Jésus marche devant, seul, en frôlant une haie de cactacées qui, se riant de toutes les autres plantes sans feuilles, brillent au soleil avec leurs grosses palettes épineuses sur lesquelles il reste quelques fruits que le temps a rendus rouge brique ou sur lesquelles déjà rit quelque fleur précoce jaune teintée de cinabre.
Derrière, les apôtres chuchotent entre eux et il me semble qu’ils ne font vraiment pas des compliments au Maître.
A un certain moment, Jésus se retourne brusquement et dit :
« “ Qui observe le vent ne sème pas, qui reste à regarder les nuages ne moissonne pas. ” C’est un vieux proverbe[1]. Mais je m’y tiens. Et vous voyez que là où vous craigniez de mauvais vents et ne vouliez pas rester, j’ai trouvé un terrain et la possibilité de semer. Malgré “ vos ” nuages – soit dit en passant, ce n’est pas bien que vous les fassiez voir là où la Miséricorde veut montrer son soleil –, je suis certain d’avoir déjà moissonné.
– En attendant, personne ne t’a demandé de miracle. C’est une foi bien étrange qu’ils ont en toi !
– Et tu crois, Thomas, que seule la requête d’un miracle prouve qu’il y a foi ? Tu te trompes. C’est tout le contraire. Celui qui veut un miracle pour pouvoir croire témoigne que, sans le miracle – preuve palpable –, il ne croirait pas.
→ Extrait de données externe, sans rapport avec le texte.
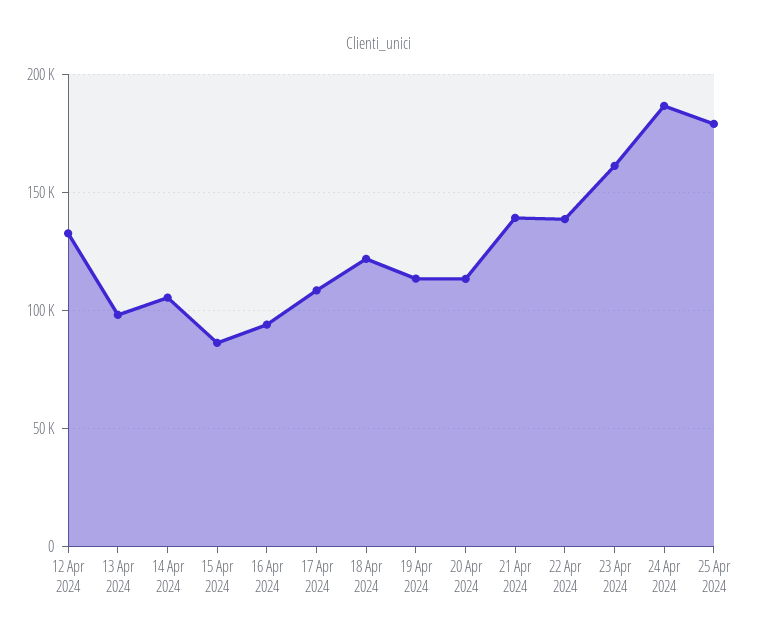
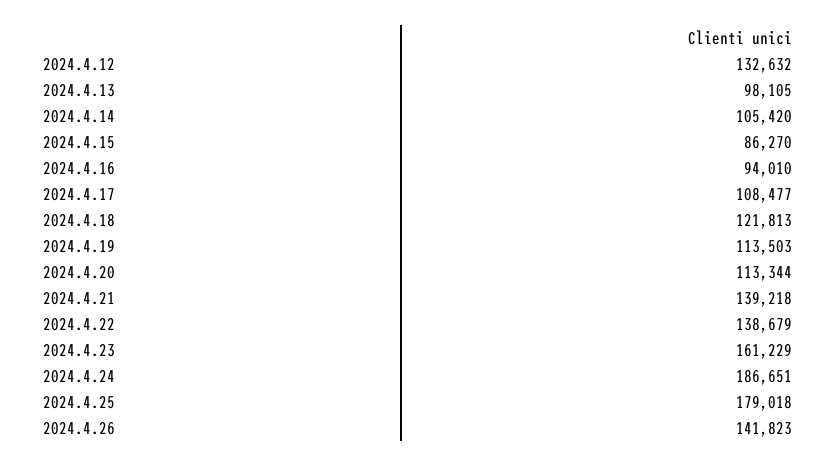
2024.4.26: none -> 141823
Au contraire, celui qui dit : “ Je crois ” sur la simple parole d’autrui manifeste la foi la plus grande.
– De sorte que les samaritains sont meilleurs que nous, alors !
– Je ne dis pas cela. Mais dans leurs conditions d’affaiblissement spirituel, ils se sont montrés beaucoup plus capables d’entendre Dieu que les fidèles de Palestine. Vous le constaterez fréquemment au cours de votre vie et, je vous en prie, souvenez-vous de cet épisode pour savoir vous conduire sans préjugés à l’égard des âmes qui en viendront à croire au Christ.
– Pourtant, pardonne-moi, Jésus, si je te le dis, il me semble qu’avec toute la haine qui te poursuit, il est nuisible pour toi de susciter de nouvelles accusations. Si les membres du Sanhédrin savaient que tu as eu …
– Mais dis-le simplement : “ de l’amour ”, car c’est cela que j’ai eu, Jacques, et que j’ai encore. Et toi, qui es mon cousin, tu peux comprendre que je ne puis ressentir autre chose que de l’amour. Je t’ai montré que je n’éprouve que de l’amour, même pour ceux qui m’étaient hostiles parmi ceux de mon sang et de mon pays. Devrais-je donc ne pas en éprouver pour ceux-ci, qui m’ont respecté sans me connaître ? Les membres du Sanhédrin peuvent bien faire tout le mal qu’ils veulent. Mais ce ne sera pas la perspective de ce mal à venir qui fermera les digues de mon amour omniprésent et agissant partout. Du reste… même si j’agissais autrement… je n’empêcherais pas le Sanhédrin de trouver, par haine, des motifs d’accusation.
– Mais toi, Maître, tu passes beaucoup de temps en pays idolâtre alors qu’on t’attend en tellement d’endroits en Israël. Tu dis que toute heure doit être consacrée au Seigneur. Est-ce que ce ne sont pas là des heures perdues ?
– Une journée employée à rassembler des brebis égarées n’est pas perdue. Elle n’est pas perdue, Philippe. Il est dit : “ Observer la Loi, c’est multiplier les offrandes… mais faire preuve de miséricorde, c’est offrir un sacrifice. ” Il est dit : “ Donne au Très-Haut comme il t’a donné, avec générosité, selon tes moyens. ” C’est ce que je fais, mon ami. Et offrir un sacrifice n’est pas du temps perdu. Je fais miséricorde et je me sers des moyens que j’ai reçus en offrant mon travail à Dieu. Restez donc dans la paix.